I shall respect my parents, teachers and all elders and treat everyone with courtesy.
To my country and my people, I pledge my devotion.
In their well being and prosperity alone, lies my happiness.
While the entire pledge has always baffled me, the most ridiculous line is definitely the fifth one. Why should the fifth line of the national pledge arbitrarily define a personal code of ethics that has absolutely nothing to do with the nation as a whole? My courteous nature and the amount of respect I show to elders has absolutely nothing to do at all with my love for the nation. While most people might agree that respecting elders and teachers are good qualities, are they so crucial as to warrant their inclusion in the national pledge? I would even say that blind devotion and respect should never be considered good qualities. Doesn’t anyone remember the story of Eklavya? How did respecting elders and teachers work out for him? The concept of the state imposing morality on the common man is a feature of authoritarian regimes and should have no place in a democratic society. Furthermore, the word ‘devotion’ strikes me as a tad bit too strong. It seems to be implying the need to have blind faith and intense nationalism rather than rational and reasonable patriotism.

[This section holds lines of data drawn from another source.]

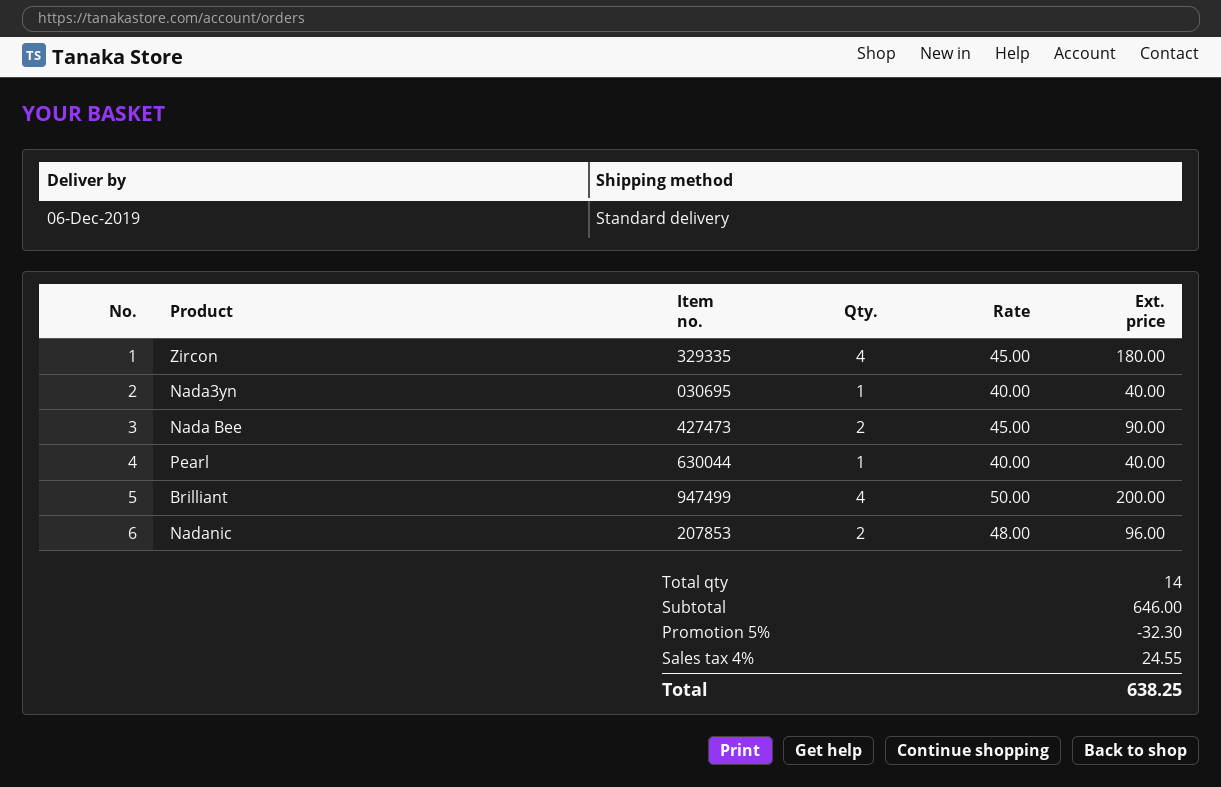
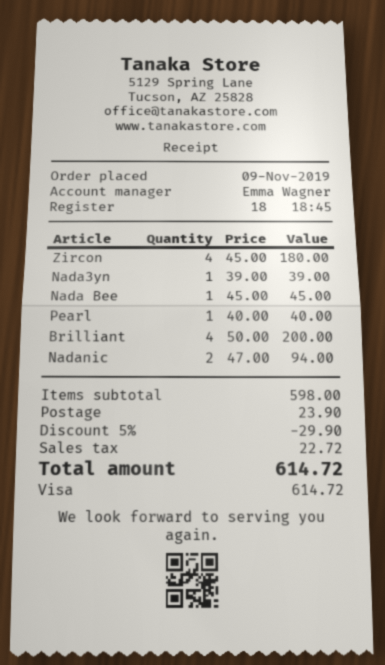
Nada3yn: 1 x 40.00 = 40.00 -> 1 x 39.00 = 39.00
Nada Bee: 2 x 45.00 = 90.00 -> 1 x 45.00 = 45.00
Nadanic: 2 x 48.00 = 96.00 -> 2 x 47.00 = 94.00
subtotal: 646.00 -> 598.00
discount: 5% = 32.30 -> 5% = 29.90
shipping: none -> 23.90
tax: 24.55 -> 22.72
total: 638.25 -> 614.72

Secondly, the pledge falls far short of being ideal, not because of its random inclusion of respect to elders but because of its omission of the critical aspects of that define the modern Indian nation state. Where is the mention of Democracy and the rule of law? Why doesn’t equality and regional and religious harmony find a place in the pledge? Doesn’t it seem to be common sense that we should pledge to uphold democratic ideals and maintain religious harmony in India?
Lastly, the pledge is so badly drafted that the first three lines as well as the last line does not involve making any solemn promises at all! They are mere statements of fact which I don’t think should be included in a National Pledge. The inclusion of the ‘respect to elders’ line has also restricted its usage to schools and colleges. Rarely, if ever, is the pledge recited at any events like the Republic Day and the Independence Day celebrations. Hence, I think it is high time to consider replacing the Indian national pledge with a better phrased version. However, before that we also need to debate the underlying issue of whether we need to have a national pledge in the first place and does it serve any good purpose.
I think that the Singapore pledge would be a good model for our pledge since it is also a multi-ethnic society. The pledge of Jamaica is particularly interesting as it makes a promise to play a part in advancing the welfare of the entire human race. The pledges of some of the other nations of the world are -
SIERRA LEONE -
So, what do you think of the Indian national pledge? Do you think that it needs to be rewritten? If so, how would you rather have it? Please comment and share your thoughts…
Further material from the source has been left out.